## [Problem to work on]
The answer must consist solely of the lines from the start of the records through the line containing "html: <div><span>EAST tableアプリで</span></div>", restated word for word, with no pictures.

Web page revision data
++++++++
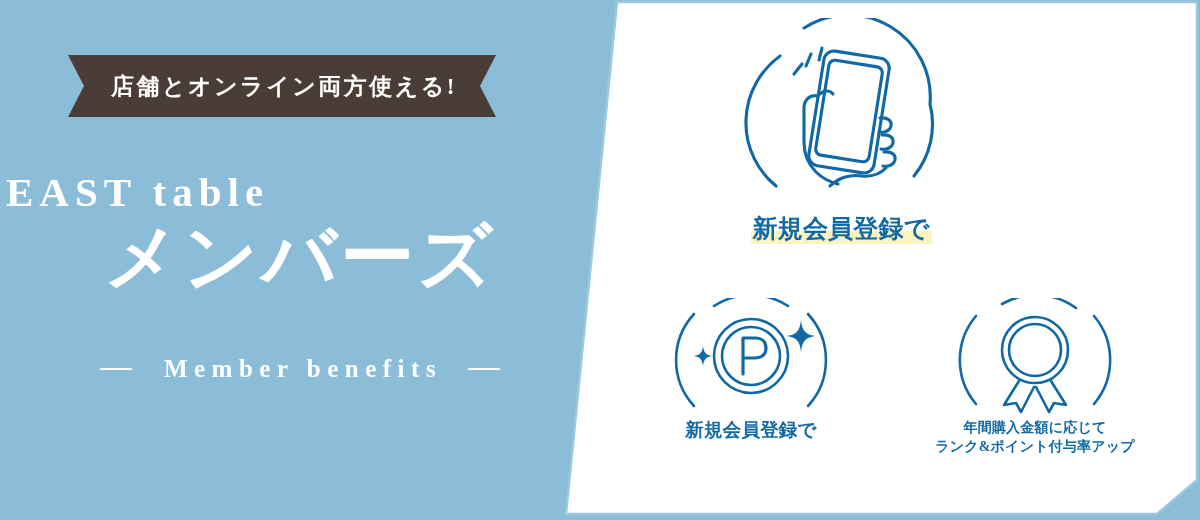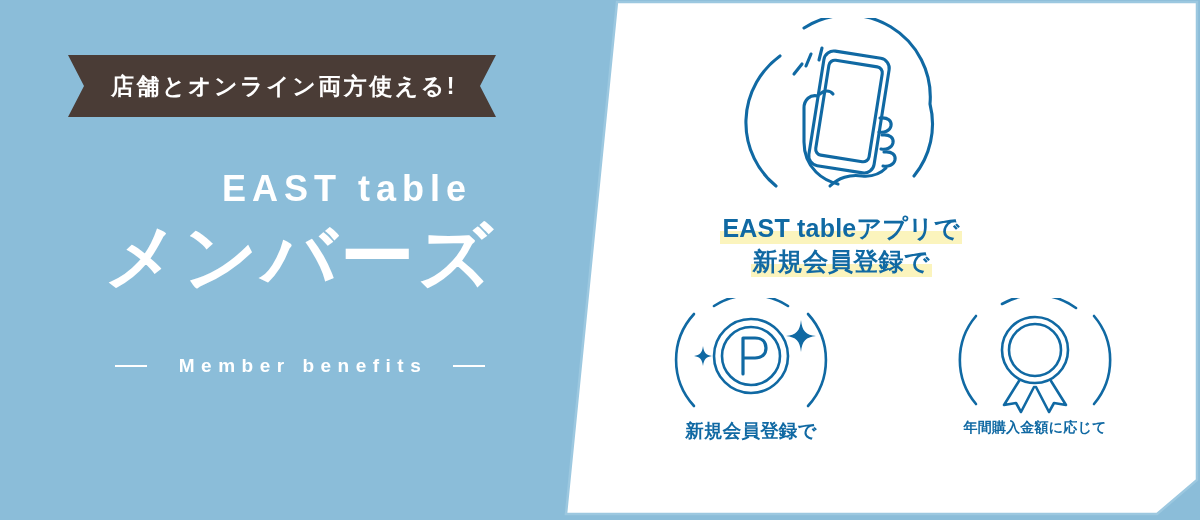"店舗とオンライン両方使える!" #banner { font-family: none -> Liberation Serif, serif }
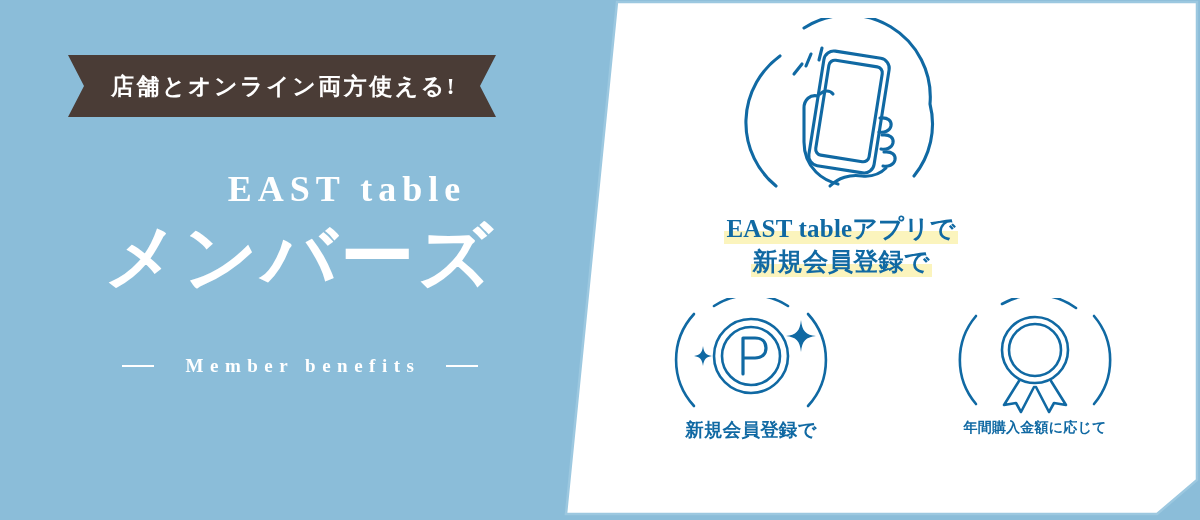"EAST table" .brand-line { font-size: 36px -> 41px; text-align: center -> left }
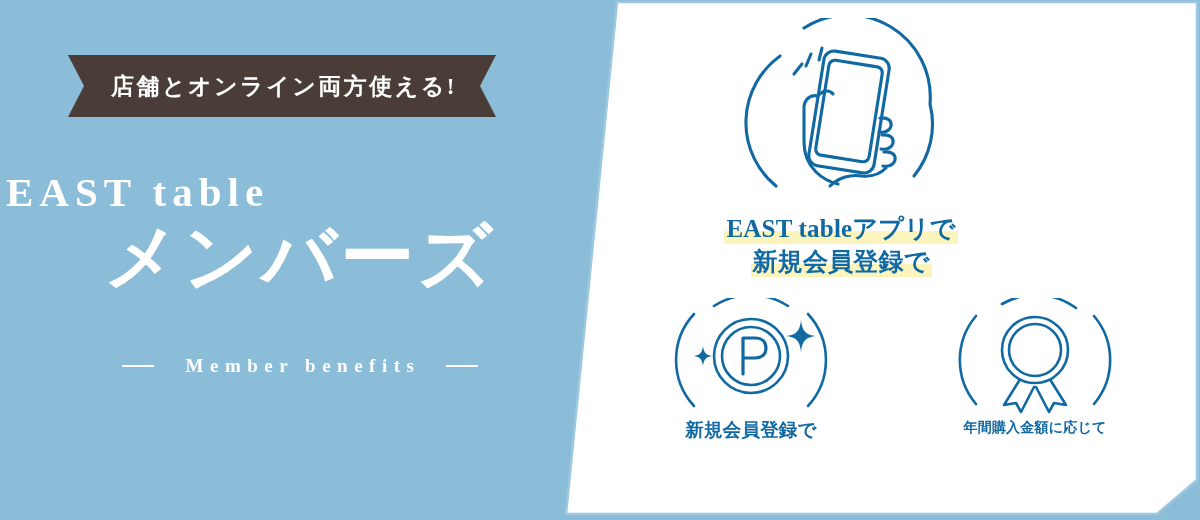"EAST tableアプリで" div { html: <div><span>EAST tableアプリで</span></div> -> none }
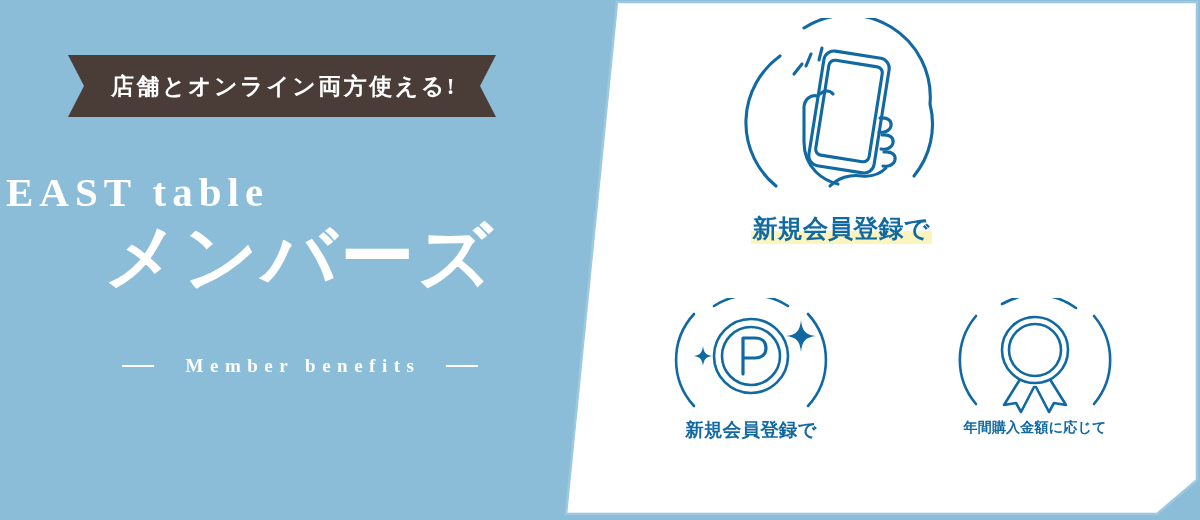"Member benefits" .subline .sub-text { font-size: 19px -> 25px }
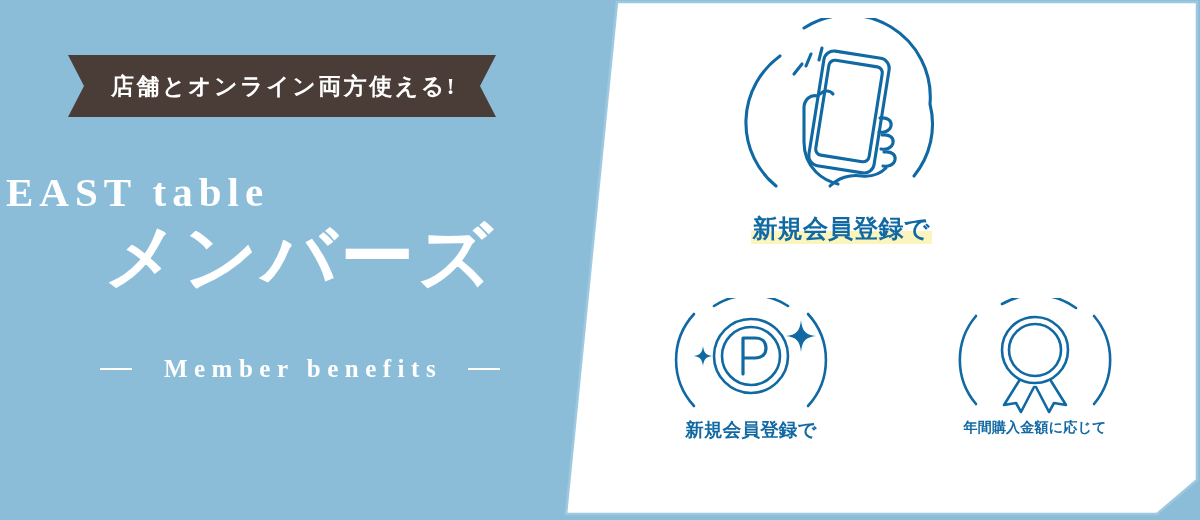"ランク&ポイント付与率アップ" div { html: none -> <div>ランク&amp;ポイント付与率アップ</div> }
++++++++
## [Written answer]
"店舗とオンライン両方使える!" #banner { font-family: none -> Liberation Serif, serif }
"EAST table" .brand-line { font-size: 36px -> 41px; text-align: center -> left }
"EAST tableアプリで" div { html: <div><span>EAST tableアプリで</span></div> -> none }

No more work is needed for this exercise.